To do: From the entries below, return every line that includes the word "custom".

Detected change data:
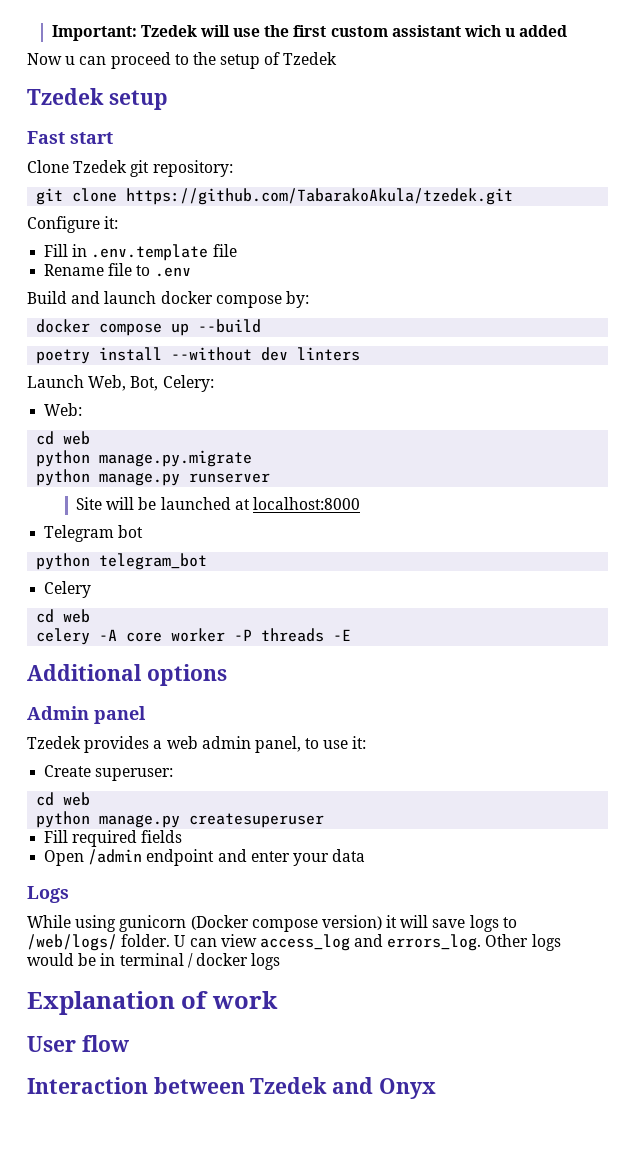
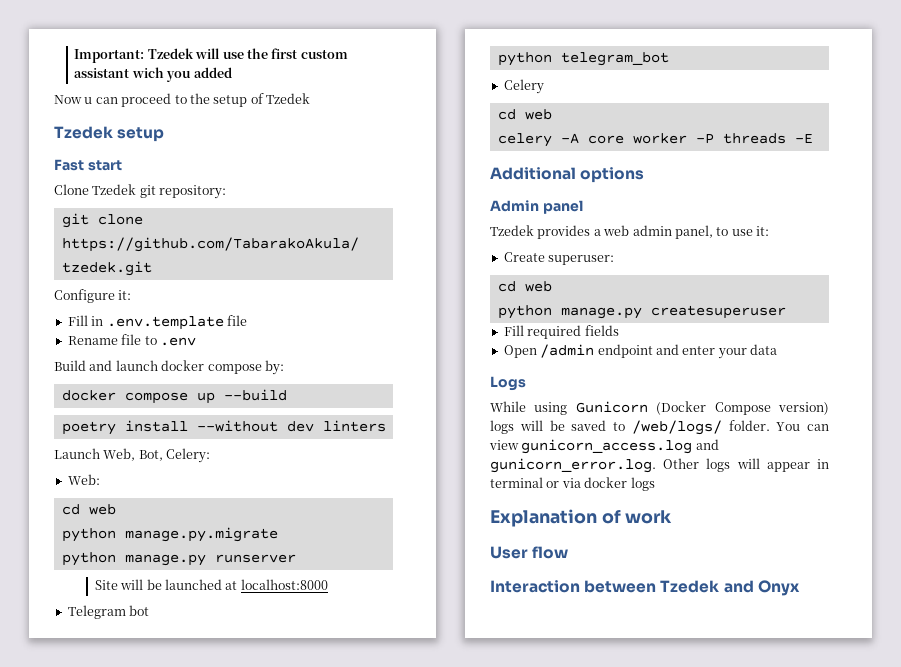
- Important: Tzedek will use the first custom assistant wich u added
+ Important: Tzedek will use the first custom assistant wich you added
- While using gunicorn (Docker compose version) it will save logs to /web/logs/ folder.
+ While using Gunicorn (Docker Compose version) logs will be saved to /web/logs/ folder.
- U can view access_log and errors_log. Other logs would be in terminal / docker logs
+ You can view gunicorn_access.log and gunicorn_error.log. Other logs will appear in terminal or via docker logs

Response to this task:
- Important: Tzedek will use the first custom assistant wich u added
+ Important: Tzedek will use the first custom assistant wich you added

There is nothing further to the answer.